[robocup-small] Re: Energy budget
James Bruce
bruce at andrew.cmu.edu
Thu Sep 22 05:51:06 EDT 2005
Hi Beng,
Beng Kiat Ng wrote:
> May I know what kind of power your robot's CPU is drawing relative to the
> whole robot power consumption? Is it much more than the other teams? I
> wonder if the CPU power consumption worry is overblown. If a CPU board
> draws 0.5A at 5 volts, a 8 cell 900mAh NiMh battery supply can easily
> supply the CPU power for 2 hours. Hence the main limitation is still the
> actuators' power consumption.
Well, I can tell you for at least two robots: The CMU robots from
2002-2003 used only about 100ma for computing, while UB Wingers' robots
use 180ma for computing.
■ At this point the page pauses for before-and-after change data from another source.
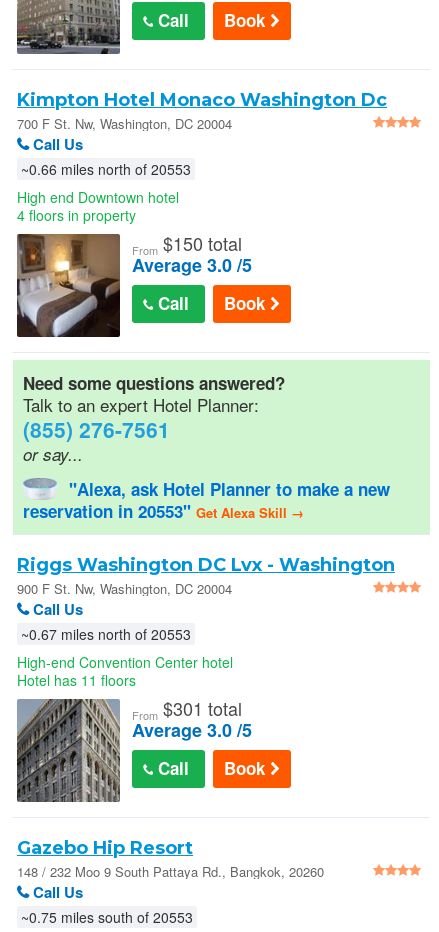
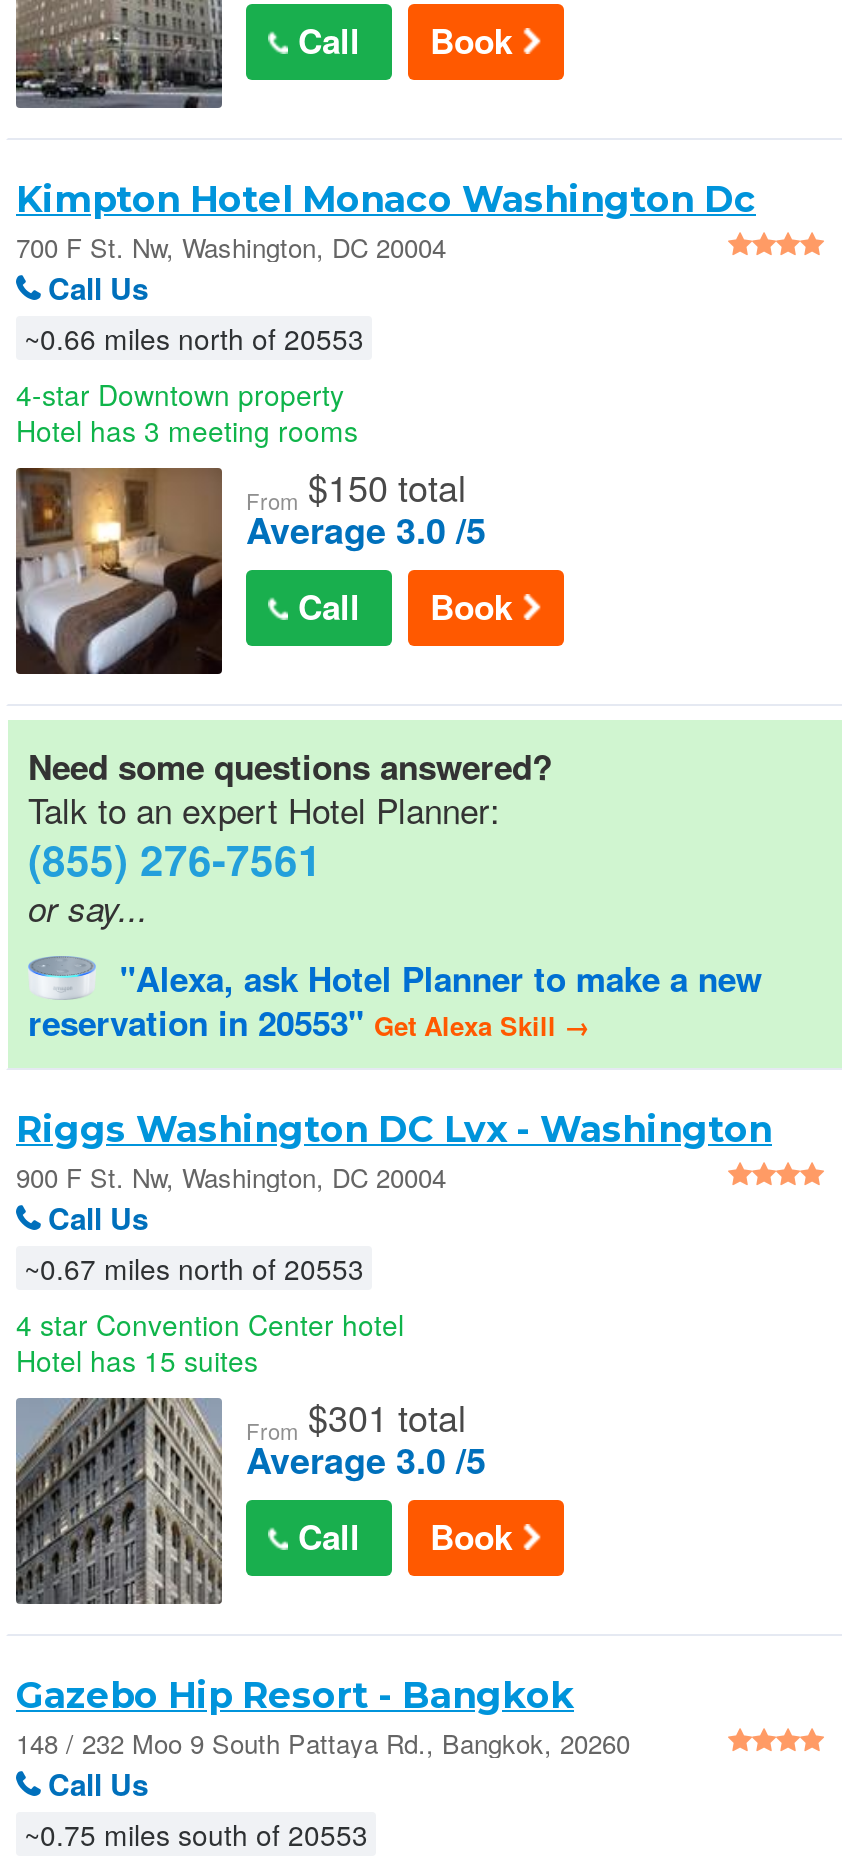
- High end Downtown hotel
- 4 floors in property
+ 4-star Downtown property
+ Hotel has 3 meeting rooms

- High-end Convention Center hotel
- Hotel has 11 floors
+ 4 star Convention Center hotel
+ Hotel has 15 suites

- Gazebo Hip Resort
+ Gazebo Hip Resort - Bangkok
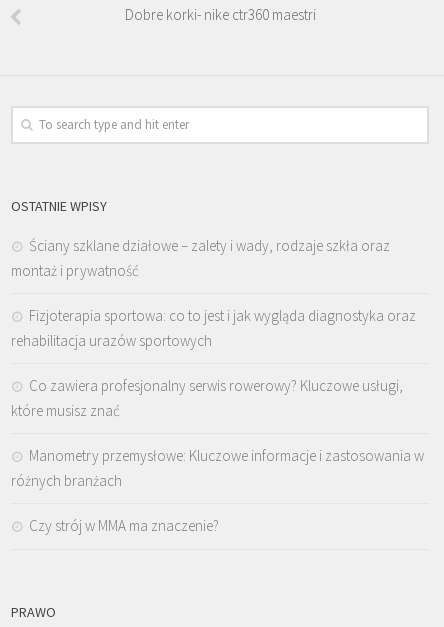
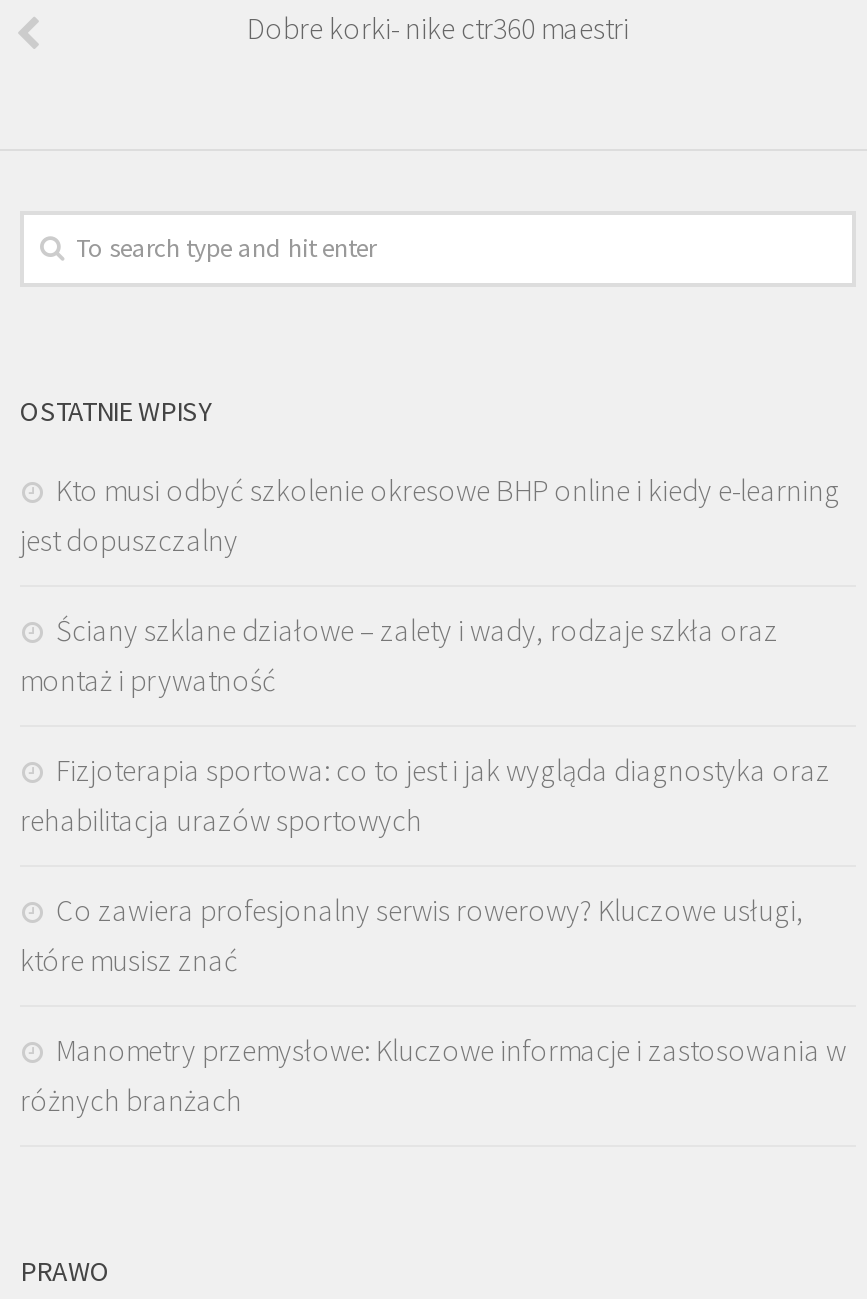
+ Kto musi odbyć szkolenie okresowe BHP online i kiedy e-learning
+ jest dopuszczalny

moved down: Ściany szklane działowe – zalety i wady, rodzaje szkła oraz | montaż i prywatność | Fizjoterapia sportowa: co to jest i jak wygląda diagnostyka oraz | rehabilitacja urazów sportowych | Co zawiera profesjonalny serwis rowerowy? Kluczowe usługi, | które musisz znać | Manometry przemysłowe: Kluczowe informacje i zastosowania w | różnych branżach

- Czy strój w MMA ma znaczenie?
RoboDragons' robots use a separate 7.2V AA
battery pack for the computer, but I don't know its consumption. Maybe
Tadashi can tell us.
At any rate, the consumption is small enough that it's not an issue for
teams that I've been directly involved with; It's more an issue for
teams that put lots of computational power onboard, such as Cornell and
Ohio U. My teams haven't taken that route mainly to save on cost and
weight, but on the other hand I don't think such onboard intelligence
should be penalized either. It's the only way teams can experiment with
local vision, or significant distributed AI, for example. If local
vision is a long-term goal or research area, then we shouldn't be
limiting the computational power.
> Limiting batteries can introduce interesting work in SSL. A team that's not
> able to utilise the energy effectively will be penalised when it's robots'
> batteries run flat before game end. Teams can make more interesting use of
> the fresh substitution robots.
Well, what do you think of a step in that direction: Requiring a maximum
of 7 battery packs and 7 robots per a game, with a limit of 3
robot/battery substitutions. I'd like to see how that works before
taking the drastic (and harder to enforce) step of requiring a specific
battery. Some of the issues raised by a specific battery are: What do
we do with teams that have CO2 powered kickers (Ohio U)? Does that
count toward the energy budget or not? Can a team charge its various
capacitors before the game? How to we test that?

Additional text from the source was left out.